Dark-Matter-Enhanced Probe of Relic Neutrino Clustering
Writasree Maitra, Anna M. Suliga, Vedran Brdar, P. S. Bhupal Dev
TL;DR
This work investigates using ultrahigh-energy (UHE) neutrinos as probes of the cosmic neutrino background (CνB) by leveraging a novel source: heavy neutrinophilic dark matter (DM) decays that produce UHE neutrinos. The authors model off-shell $Z$-mediated neutrino–neutrino scattering with the CνB, propagating fluxes through a cosmological transport equation that accounts for energy loss, absorption, and (subdominant) reinjection, and they include both DM-produced and astrophysical/cosmogenic neutrino components.
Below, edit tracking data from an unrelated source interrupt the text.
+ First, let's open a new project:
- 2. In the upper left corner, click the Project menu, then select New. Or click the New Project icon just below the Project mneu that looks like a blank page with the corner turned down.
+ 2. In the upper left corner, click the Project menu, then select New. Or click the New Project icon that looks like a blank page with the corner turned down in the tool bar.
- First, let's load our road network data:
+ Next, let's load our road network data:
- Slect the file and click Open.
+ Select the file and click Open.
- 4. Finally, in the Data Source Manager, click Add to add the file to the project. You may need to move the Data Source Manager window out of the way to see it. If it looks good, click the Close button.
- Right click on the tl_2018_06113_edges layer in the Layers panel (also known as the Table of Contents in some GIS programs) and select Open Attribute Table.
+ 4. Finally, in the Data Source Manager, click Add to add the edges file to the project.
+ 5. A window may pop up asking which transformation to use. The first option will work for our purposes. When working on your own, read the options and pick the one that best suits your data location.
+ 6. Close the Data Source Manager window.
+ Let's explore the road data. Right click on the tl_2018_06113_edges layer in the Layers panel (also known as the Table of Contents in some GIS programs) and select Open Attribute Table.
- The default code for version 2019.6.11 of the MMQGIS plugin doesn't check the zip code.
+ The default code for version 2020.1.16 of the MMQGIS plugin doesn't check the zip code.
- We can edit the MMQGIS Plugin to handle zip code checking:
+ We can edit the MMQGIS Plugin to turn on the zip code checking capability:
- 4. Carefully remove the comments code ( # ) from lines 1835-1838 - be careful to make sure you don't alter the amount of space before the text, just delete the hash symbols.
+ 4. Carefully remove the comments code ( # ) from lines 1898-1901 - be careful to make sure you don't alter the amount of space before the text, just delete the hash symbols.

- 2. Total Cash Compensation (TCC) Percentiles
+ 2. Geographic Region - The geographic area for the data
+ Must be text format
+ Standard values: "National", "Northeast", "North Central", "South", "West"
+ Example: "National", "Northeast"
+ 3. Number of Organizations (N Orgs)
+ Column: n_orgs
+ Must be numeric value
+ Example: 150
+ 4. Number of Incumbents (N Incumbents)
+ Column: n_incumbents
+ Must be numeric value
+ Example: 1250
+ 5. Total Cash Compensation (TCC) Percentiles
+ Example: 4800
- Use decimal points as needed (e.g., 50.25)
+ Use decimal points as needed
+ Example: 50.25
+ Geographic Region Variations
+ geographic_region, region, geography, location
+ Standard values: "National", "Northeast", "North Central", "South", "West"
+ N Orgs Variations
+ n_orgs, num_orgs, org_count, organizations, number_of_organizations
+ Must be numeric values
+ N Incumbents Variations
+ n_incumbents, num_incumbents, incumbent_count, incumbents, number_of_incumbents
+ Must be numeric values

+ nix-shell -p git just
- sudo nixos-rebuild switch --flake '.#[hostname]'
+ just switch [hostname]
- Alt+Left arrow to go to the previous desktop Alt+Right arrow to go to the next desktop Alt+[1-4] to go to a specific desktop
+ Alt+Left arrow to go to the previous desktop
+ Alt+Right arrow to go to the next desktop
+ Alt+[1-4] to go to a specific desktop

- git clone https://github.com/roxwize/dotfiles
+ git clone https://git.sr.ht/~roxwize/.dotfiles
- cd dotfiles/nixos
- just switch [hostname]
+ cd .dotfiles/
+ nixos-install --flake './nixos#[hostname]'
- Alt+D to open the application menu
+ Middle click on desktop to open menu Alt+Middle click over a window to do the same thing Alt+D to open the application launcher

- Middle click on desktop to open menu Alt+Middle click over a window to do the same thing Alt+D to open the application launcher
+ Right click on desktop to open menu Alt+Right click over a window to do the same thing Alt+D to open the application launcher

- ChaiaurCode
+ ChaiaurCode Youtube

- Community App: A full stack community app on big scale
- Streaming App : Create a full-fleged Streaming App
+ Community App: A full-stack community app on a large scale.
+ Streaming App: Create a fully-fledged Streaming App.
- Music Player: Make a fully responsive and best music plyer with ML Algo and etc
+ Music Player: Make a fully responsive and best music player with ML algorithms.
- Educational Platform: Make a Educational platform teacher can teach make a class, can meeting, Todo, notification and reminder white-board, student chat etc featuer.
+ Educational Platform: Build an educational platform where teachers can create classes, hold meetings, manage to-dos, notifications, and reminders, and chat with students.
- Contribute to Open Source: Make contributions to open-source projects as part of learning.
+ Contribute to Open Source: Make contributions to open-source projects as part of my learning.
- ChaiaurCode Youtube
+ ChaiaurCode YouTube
They quantify IceCube-Gen2 radio’s sensitivity to local CνB overdensities, parameterized by $\xi$, and find that probing overdensities as small as $\xi\sim10^6$ is possible in favorable DM-mass and lifetime regimes (especially when relaxing certain $\gamma$-ray constraints). When the astrophysical and cosmogenic fluxes are included, the sensitivity generally lies in the range $\xi\sim10^8$–$10^{10}$, with the DM-induced component dominating in some parameter spaces. Overall, this approach provides a complementary and potentially powerful avenue to test CνB clustering and to explore the properties of heavy DM, illustrating a bridge between high-energy neutrino astronomy and cosmological neutrino physics.
Abstract
We propose heavy decaying dark matter (DM) as a new probe of the cosmic neutrino background (C$ν$B). Heavy DM, with mass $\gtrsim 10^9$ GeV, decaying into neutrinos can be a new source of ultrahigh-energy (UHE) neutrinos. Including this contribution along with the measured astrophysical and predicted cosmogenic neutrino fluxes, we study the scattering of UHE neutrinos with the C$ν$B via standard weak interactions mediated by the $Z$ boson. We solve the complete neutrino transport equation, taking into account both absorption and reinjection effects, to calculate the expected spectrum of UHE neutrino flux at future neutrino telescopes, such as the IceCube-Gen2 radio. We argue that such observations can be used to probe the C$ν$B properties and, in particular, local C$ν$B clustering. We find that, depending on the absolute neutrino mass and the DM mass and lifetime, a local C$ν$B overdensity $\gtrsim 10^6$ can be probed at the IceCube-Gen2 radio within ten years of data taking.